Berufsorientierung junger Frauen zwischen Geschlechterrollenklischees und Professionalisierung

 

Abstract

Ginge es allein nach den Schulabschlussniveaus, müssten junge Frauen heute auch überall dort im Berufsleben zu finden sein, wo traditionell Männer dominieren: in Naturwissenschaft, Technik, Ingenieurswesen, Führungspositionen. Tatsächlich ist das nicht so oder nicht in dem gewünschten Masse. Die institutionelle und die individuelle Berufsorientierung spiegeln diese Situation und bedingen sie zugleich mit. Die unvollkommene Integration von Frauen in die Berufswelt ist Ausdruck der unvollkommenen Emanzipation der Gesellschaft.

Der Beitrag entstand im Vorfeld einer neuen Forschungsarbeit der Autorin zum ‚Berufsweltwissen junger Frauen', die wesentlich auch durch das Konzept des Weltwissens von ELSCHENBROICH (2002) angeregt worden ist.
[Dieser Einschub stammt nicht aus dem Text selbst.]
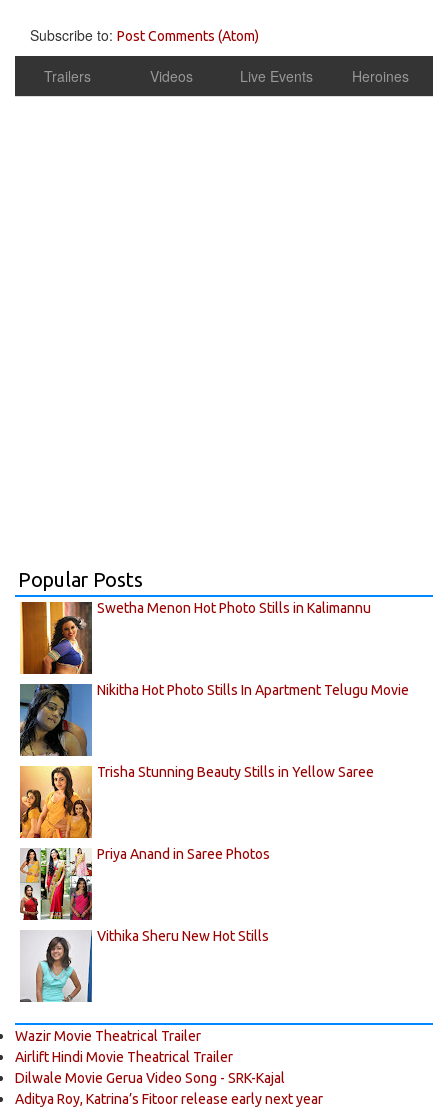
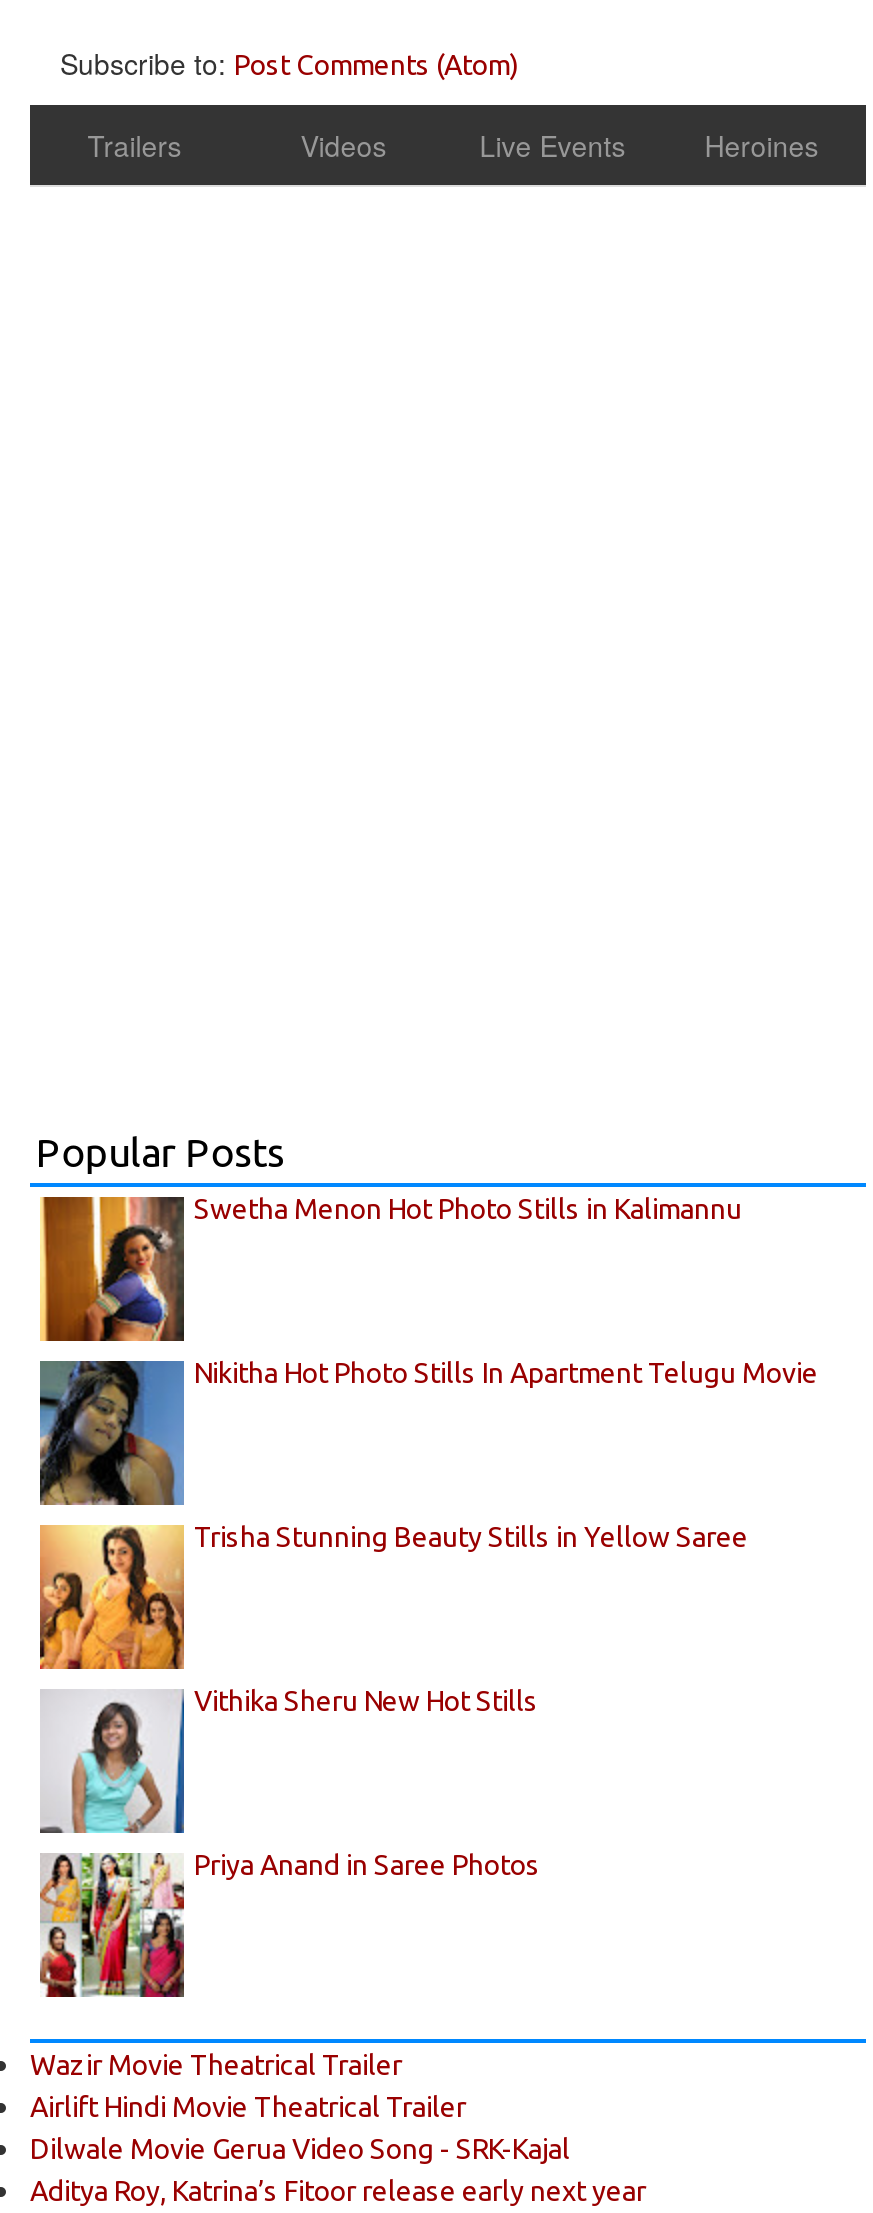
moved [97,846,270,862] -> [194,1849,540,1881]: Priya Anand in Saree Photos
moved [19,928,269,1003] -> [38,1685,538,1835]: [image] | Vithika Sheru New Hot Stills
1.  Berufsorientierung im Zwischenstadium

Das Thema „Berufsorientierung junger Frauen zwischen Geschlechterrollenklischees und Professionalisierung“ hat etwas Schillerndes und Attraktives: Es hat eine gewisse Uneindeutigkeit – ist die Berufsorientierung von jungen Frauen selbst gemeint oder die Berufsorientierung als institutionalisiertes Angebot? – und es führt uns mitten hinein in gesellschaftliche Veränderungsprozesse – und zwar sowohl auf Seiten der jungen Frauen selbst als auch bei Konzepten und Angeboten institutionalisierter Berufsorientierung.

Diese gesellschaftlichen Veränderungsprozesse bewegen sich zwischen Geschlechterrollenklischees und Professionalisierung – Begrifflichkeiten, die hier als Synonyme für die Pole traditionell/rückwärtsgewandt versus modern/dynamisch stehen sollen.

In gewisser Weise pendeln nicht nur die Berufsorientierung von jungen Frauen und die institutionelle Berufsorientierung zwischen diesen beiden Polen, sondern auch deren Betrachtung und Bewertung durch Wissenschaft und Politik.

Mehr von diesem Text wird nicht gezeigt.